You put all this work into getting a proposal together and envisioning what the new identity might look like. You might even start creating the design BEFORE (eek!!) the prospect signs off on the project.

Then you present your price to the client, and they tell you it’s way too expensive. Sheepishly you ask, “Well what could you afford?” And they say $800.

You’ve already latched onto this as a project you want to work on, and because you have all this time and energy invested in this “project”, you agree to a massive price cut.

Wait, it gets worse…

Because you are doing the work for so little compared to what you initially envisioned, you are not happy with the client or the project. And when the client starts asking for never ending revisions—after all, they’ve also shelled out more cash than they were expecting to—that’s when you really want to start tearing your hair out.

So now all of your time that could be spent with better clients gets taken up by these clients that are a poor fit for working with you. And all of it can be traced back to not asking about their budget early in the process.

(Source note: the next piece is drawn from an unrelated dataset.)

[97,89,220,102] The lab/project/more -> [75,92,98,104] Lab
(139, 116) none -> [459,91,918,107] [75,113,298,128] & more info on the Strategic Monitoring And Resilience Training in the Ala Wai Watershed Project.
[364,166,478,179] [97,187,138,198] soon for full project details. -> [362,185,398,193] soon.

Mistake #2: Devaluing yourself and competing on price

When you decide that LOWERING your price is how you are going to win the work, you start a downward spiral that is a race to the bottom.

If you say to yourself, that you are just going to be cheaper than the next guy, you give your prospect an easy way to compare you to that next guy. And if that other guy is cheaper, you lose.

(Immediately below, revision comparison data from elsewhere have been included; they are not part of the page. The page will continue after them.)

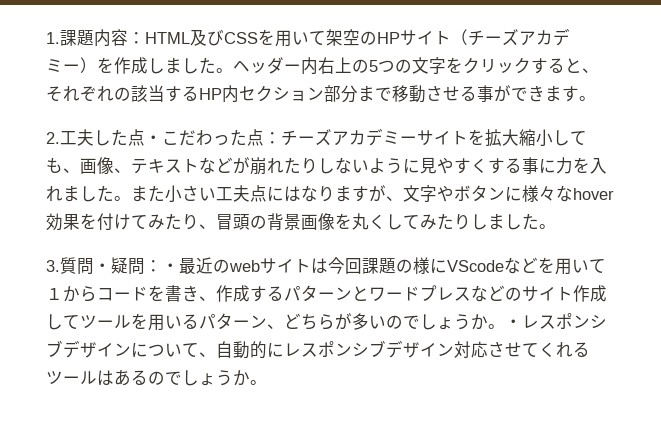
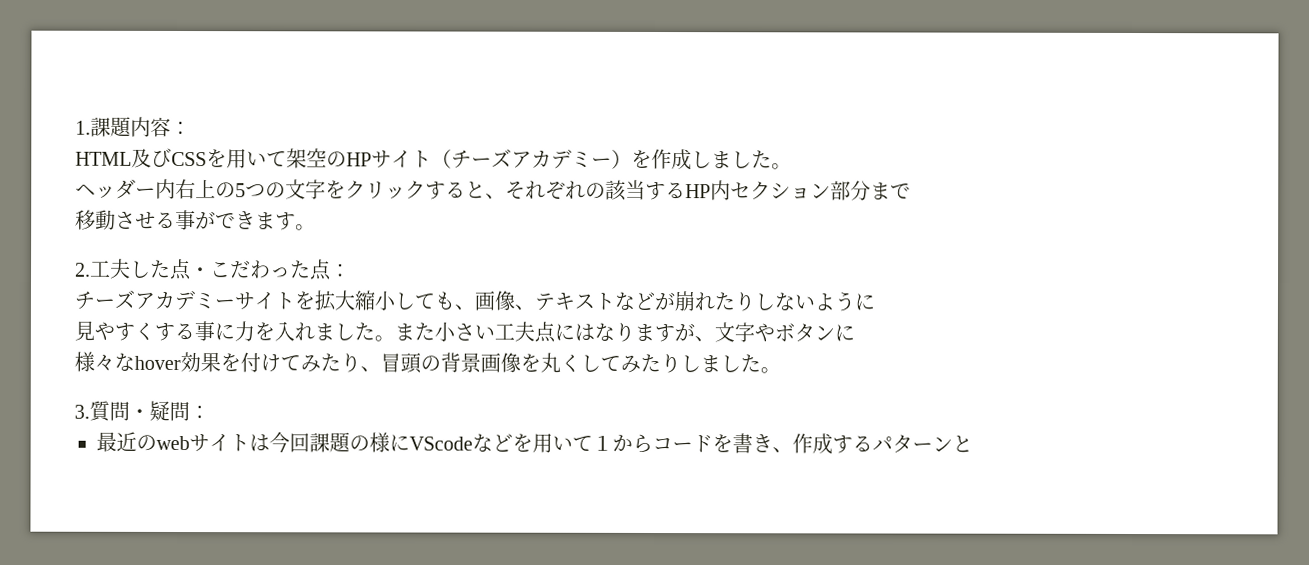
(145, 38) none -> (191, 128) //
(233, 70) none -> (792, 166) //
(392, 94) none -> (911, 191) //
(281, 138) none -> (351, 270) //
(420, 165) none -> (875, 302) //
(522, 193) none -> (855, 333) //
[162,263,179,272] ・ -> (210, 412) //
[369,285,607,302] [46,313,607,331] [46,340,590,359] [46,369,267,386] ワードプレスなどのサイト作成してツールを用いるパターン、どちらが多いのでしょうか。・レスポンシブデザインについて、自動的にレスポンシブデザイン対応させてくれるツールはあるのでしょうか。 -> (973, 444) none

In my email course on pricing, I talk about how from the client’s point of view, a lower price can actually be seen as a sign of lower quality. That’s why you won’t see any big time brands or businesses searching for quality work on sites like Fiverr or 99designs.

If it were price alone they were looking for, everyone would be there.

That’s not the case.

They want:

  • Good quality work
  • Better service
  • Reliability

So if you want to raise your prices or get paid a decent price for your work, why not concentrate on creating better QUALITY work? Why not use those attributes as the differentiators instead of price?

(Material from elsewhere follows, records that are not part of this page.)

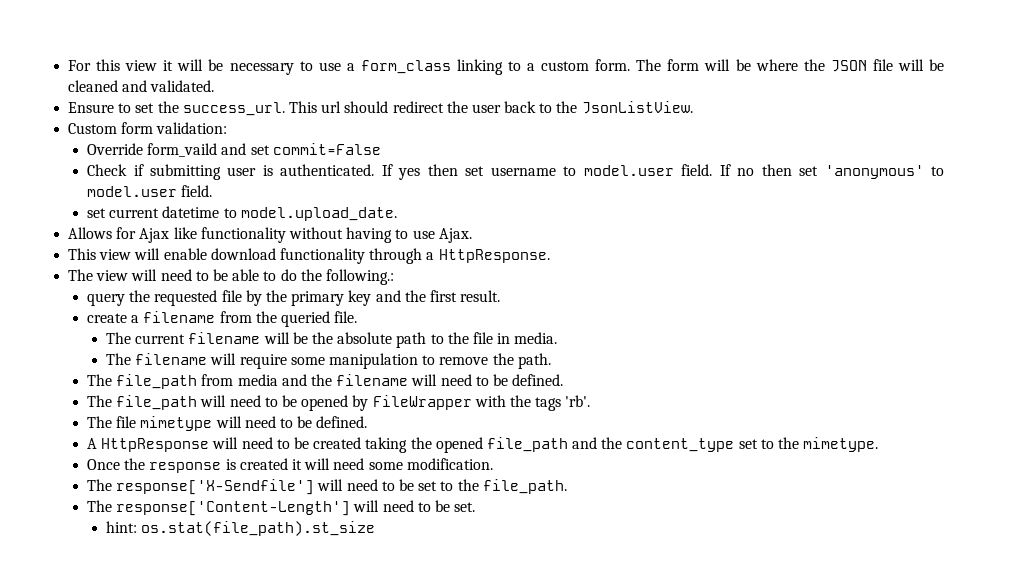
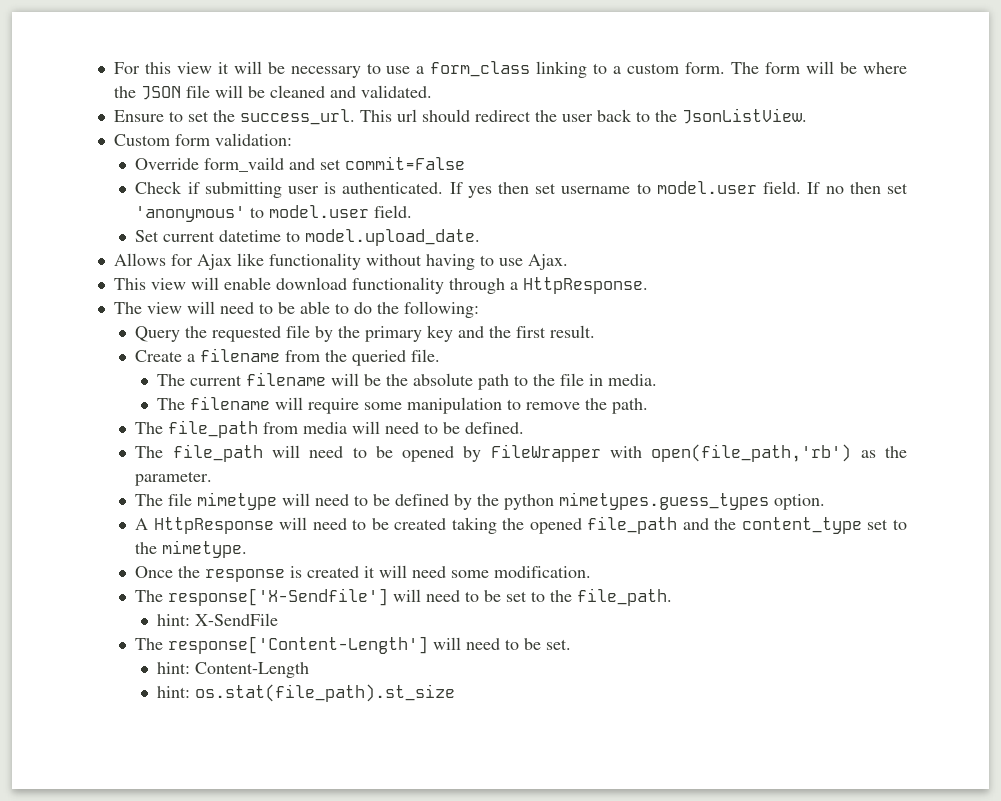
[87,208,107,218] set -> [135,230,160,242] Set
[325,269,394,285] [87,293,126,306] following.: // query -> [403,301,479,318] [135,326,181,342] following: // Query
[87,313,128,323] create -> [135,350,183,362] Create
[281,374,409,386] and the filename -> (348, 428) none
[509,395,591,411] the tags 'rb'. -> [651,444,907,462] [135,471,213,486] open(file_path,'rb') as the parameter.
[316,416,368,428] defined. -> [395,492,826,510] defined by the python mimetypes.guess_types option.
(567, 486) none -> [156,613,278,626] // hint: X-SendFile
(476, 507) none -> [156,662,309,678] // hint: Content-Length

Mistake #3: Not believing you are worth it/imposter syndrome

The biggest mistake of them all is really more of an affliction than a mistake, but not dealing with it is the thing that will single handedly hold you back from earning more in your freelance business.

Imposter syndrome is where you think you’ll be found out at any moment that you are a fraud. A phony. Not worthy of the task at hand.

If you don’t believe you are worth it, your client or prospect is certainly not going to either.

The strange thing is that this afflicts everyone at one time or another. Doesn’t matter how accomplished you are. It happens to professional athletes, CEO’s of Fortune 500 companies and even presidents.

Bad news is it doesn’t entirely go away either.

But there are ways to help deal with it.

The one I found worked best for me is to turn your gaze away from so-called “experts” and stop comparing yourself to the people you feel are above you in your field.

If you look at it like you are the wiser more experienced person between you and your client, then it’s just you helping someone who doesn’t know quite as much as you do on the subject of branding, marketing, writing, or whatever it is that you do.

An analogy that works well for this is to see yourself as the 3rd grader helping the 2nd grader. That’s it. Don’t think about the 10th and 11th graders. There is no reason for them to be in the conversation.

Think of it from that perspective and you’ll be able to suspend imposter syndrome long enough to confidently quote the price you’ve been wanting to.

Avoid some of these money mistakes mentioned above, and you’ll be on your way towards accomplishing your goal of earning more from your freelance business.

Do you feel confident with talking about money? Why or why not? Leave me a comment below.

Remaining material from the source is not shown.